Overweight and Healthy

Think back to the report that revised the deaths attributable to obesity downward.

With apparently faulty information the government took action, lowered the BMI at which people are ‘fat,’ and

Seven years ago, 35 million Americans became overweight literally overnight.

America suddenly became fatter when the federal government changed the definition of overweight, based on a calculation called body mass index.

The question, addressed in the Chicago Sun Times article quoted above, becomes should so much stress be placed on lowering people’s weight as a preventitive health measure?

[N]utritionist Paul Ernsberger of Case Western Reserve University thinks the overweight threshold is too low.

He notes that a recent study by the Centers for Disease Control and Prevention found that people who had with a BMI between 25 and 30 did not experience any increased risk in mortality.
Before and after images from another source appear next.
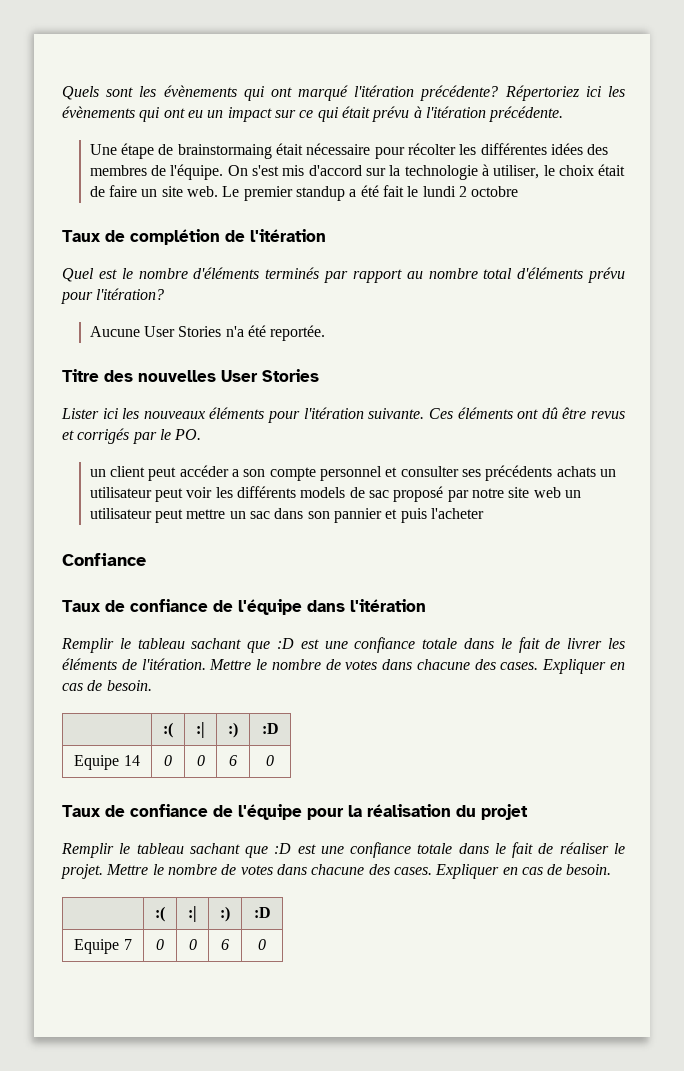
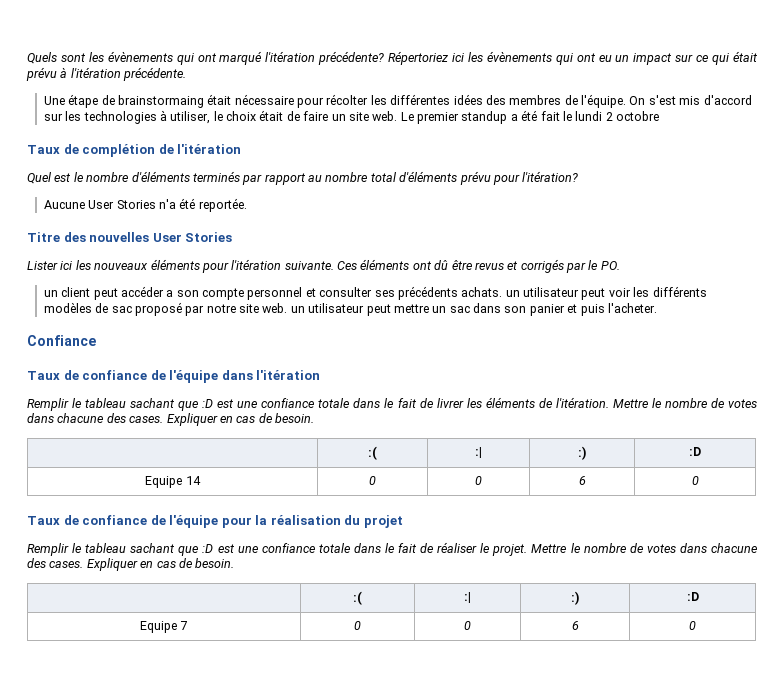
- On s'est mis d'accord sur la technologie à utiliser, le choix était de faire un site web.
+ On s'est mis d'accord sur les technologies à utiliser, le choix était de faire un site web.
- un client peut accéder a son compte personnel et consulter ses précédents achats un utilisateur peut voir les différents models de sac proposé par notre site web un utilisateur peut mettre un sac dans son pannier et puis l'acheter
+ un client peut accéder a son compte personnel et consulter ses précédents achats. un utilisateur peut voir les différents modèles de sac proposé par notre site web. un utilisateur peut mettre un sac dans son panier et puis l'acheter.

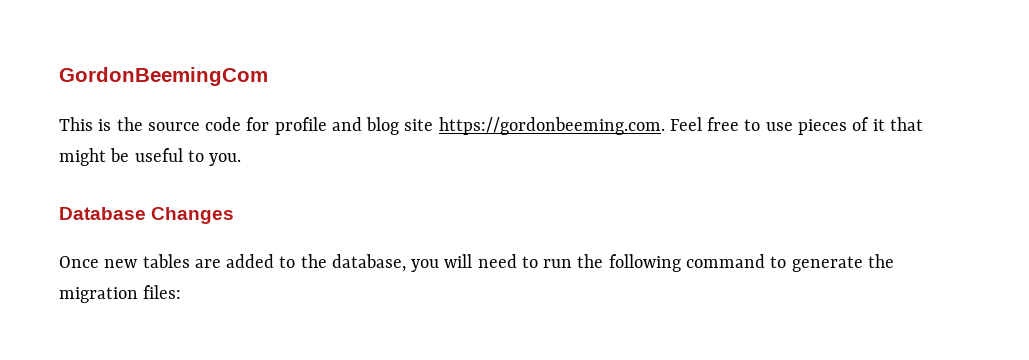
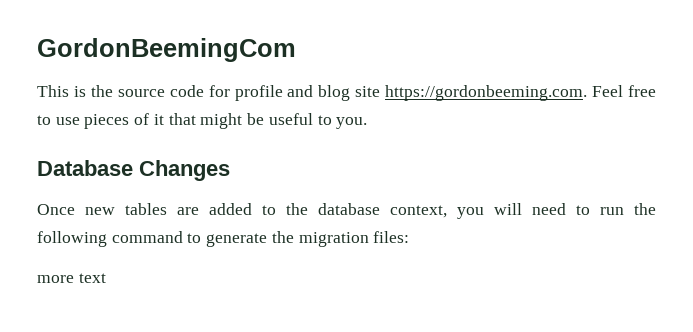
- Once new tables are added to the database, you will need to run the following command to generate the migration files:
+ Once new tables are added to the database context, you will need to run the following command to generate the migration files:
+ more text

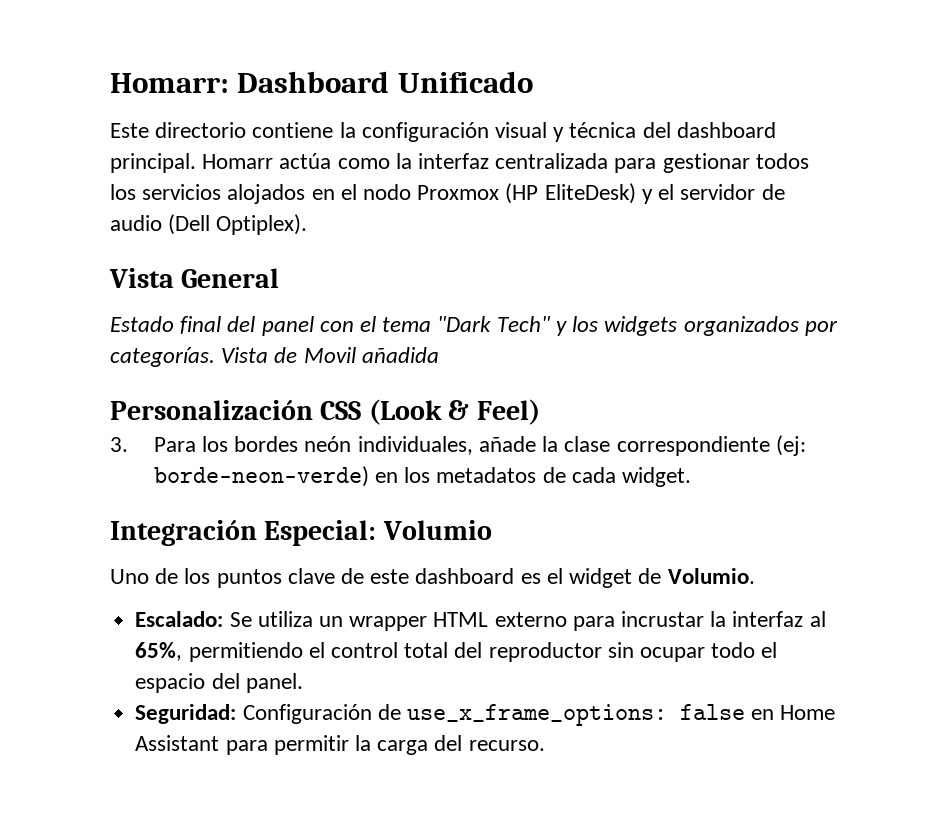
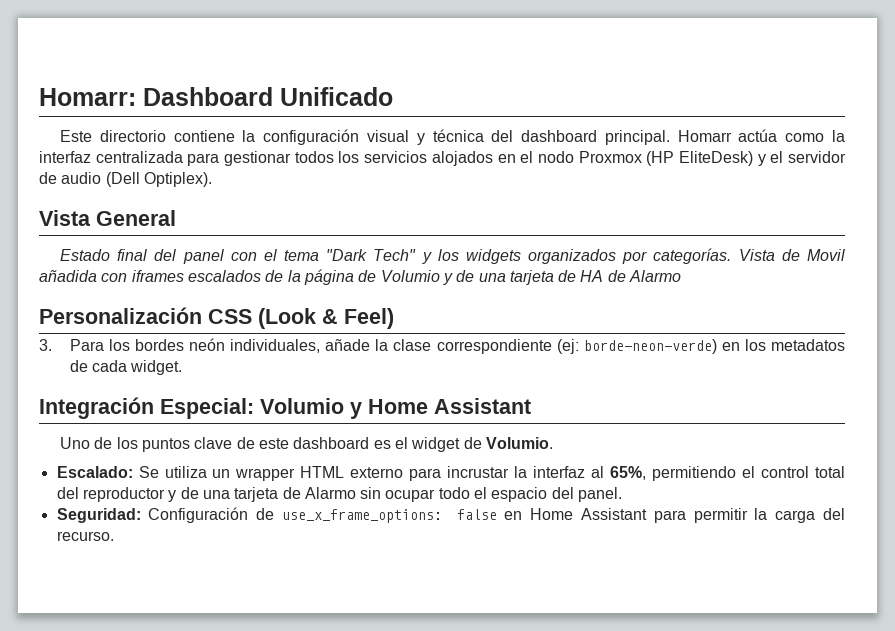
- Vista de Movil añadida
+ Vista de Movil añadida con iframes escalados de la página de Volumio y de una tarjeta de HA de Alarmo
- Integración Especial: Volumio
+ Integración Especial: Volumio y Home Assistant
- Escalado: Se utiliza un wrapper HTML externo para incrustar la interfaz al 65%, permitiendo el control total del reproductor sin ocupar todo el espacio del panel.
+ Escalado: Se utiliza un wrapper HTML externo para incrustar la interfaz al 65%, permitiendo el control total del reproductor y de una tarjeta de Alarmo sin ocupar todo el espacio del panel.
If anything, they had a slightly lower chance of dying.

Ernsberger thinks the overweight cutoff should be raised to 30.

The current cutoff of 25 “sets up people for failure. The goal may be admirable, but is not realistic,” he said.

Ernsberger and other critics say researchers have a vested interest in expanding the number of people defined as overweight by setting a low BMI cutoff. The worse the problem appears, the more funding they will receive from the weight-loss industry and government.


Right on cue, and thanks to Kevin, MD, The UK’s NHS is going to refuse some more elective surgeries, such as knee and hip replacements, to obese people. A Scotsman article sheds light on what it believes is the last PC discrimination, against those with ‘self inflicted’ health problems.